Across the entries below, how many lines contain the word "install"? Give the number alone.

··········

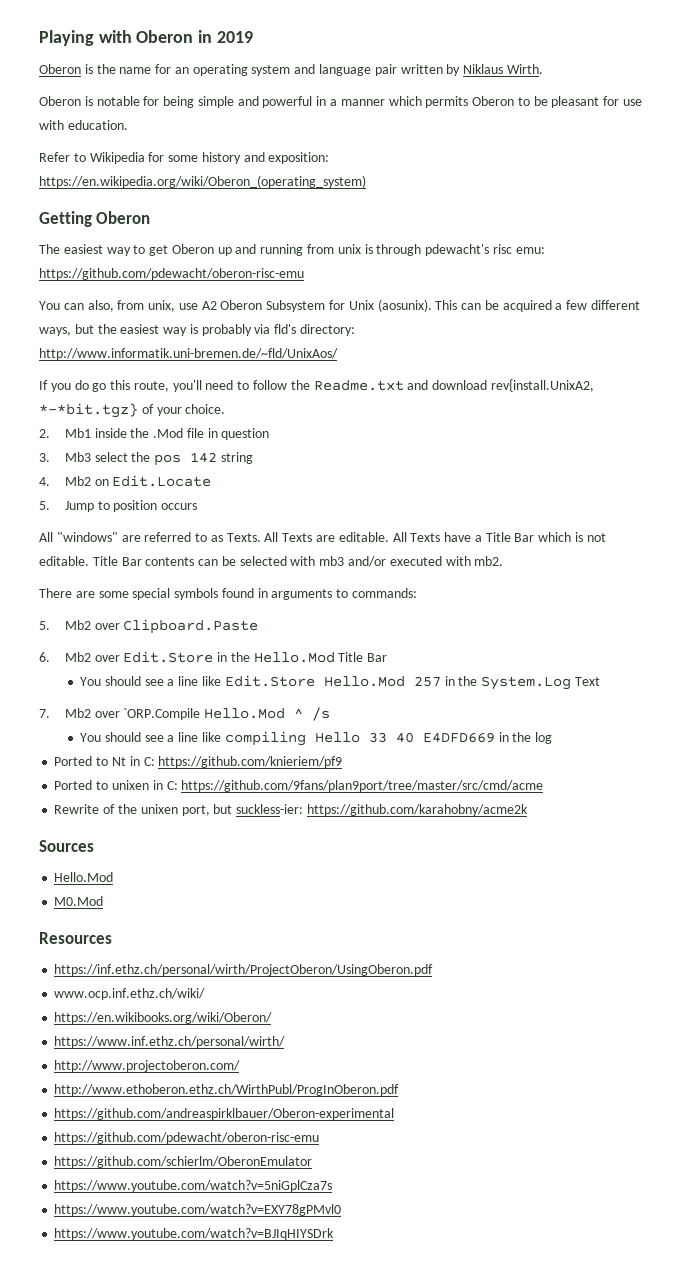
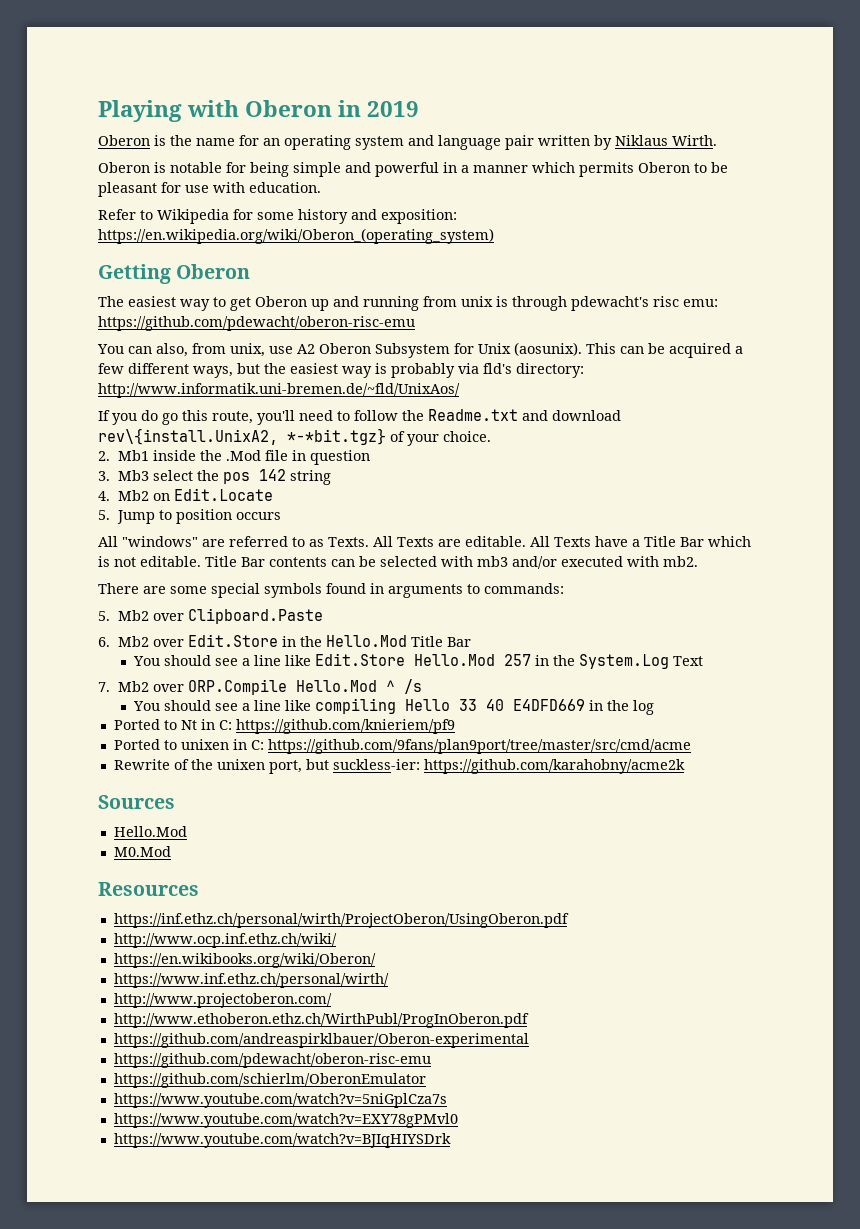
[490,379,594,392] rev{install.UnixA2, -> [98,428,278,445] rev\{install.UnixA2,
[123,708,201,720] `ORP.Compile -> [187,679,287,695] ORP.Compile
[54,988,206,1000] www.ocp.inf.ethz.ch/wiki/ -> [113,933,337,948] http://www.ocp.inf.ethz.ch/wiki/

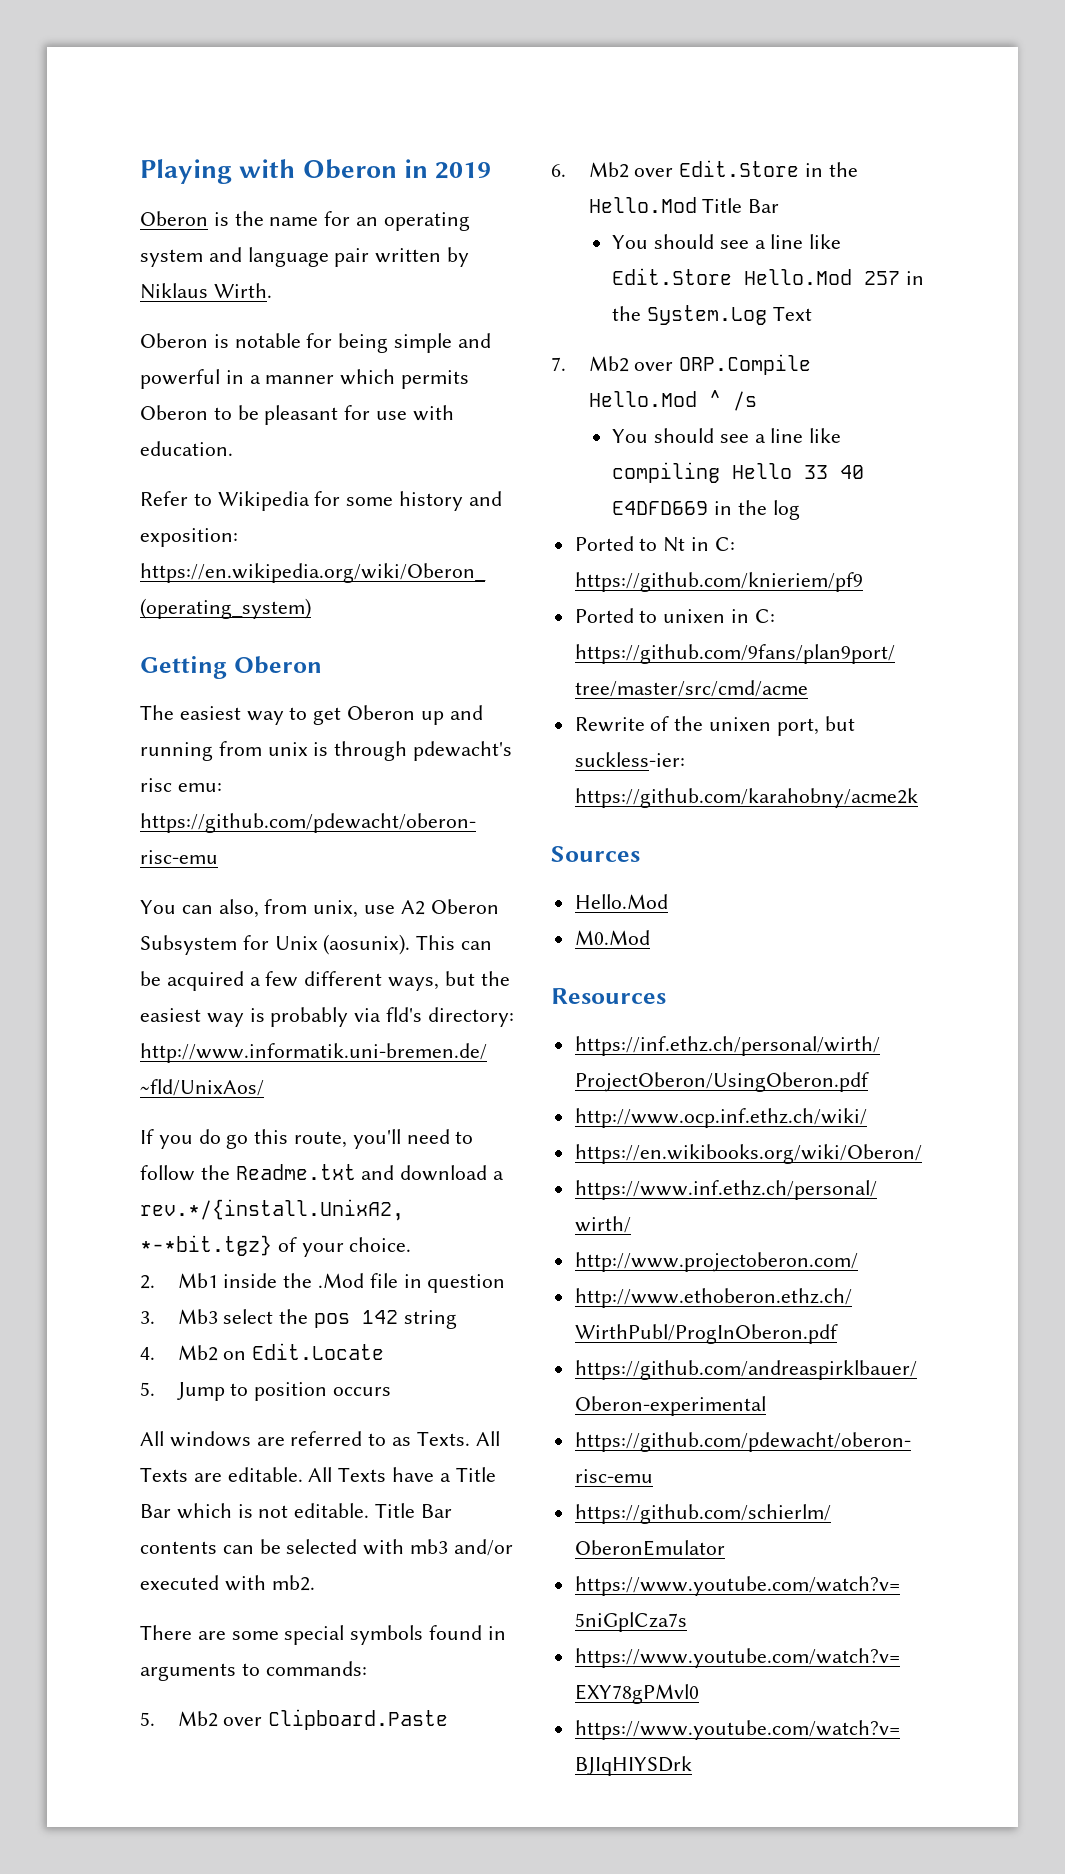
[98,428,278,445] rev\{install.UnixA2, -> [493,1171,505,1180] [140,1199,404,1221] a rev.*/{install.UnixA2,
[122,536,198,547] "windows" -> [169,1431,251,1447] windows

··········

SOLUTION BELOW
2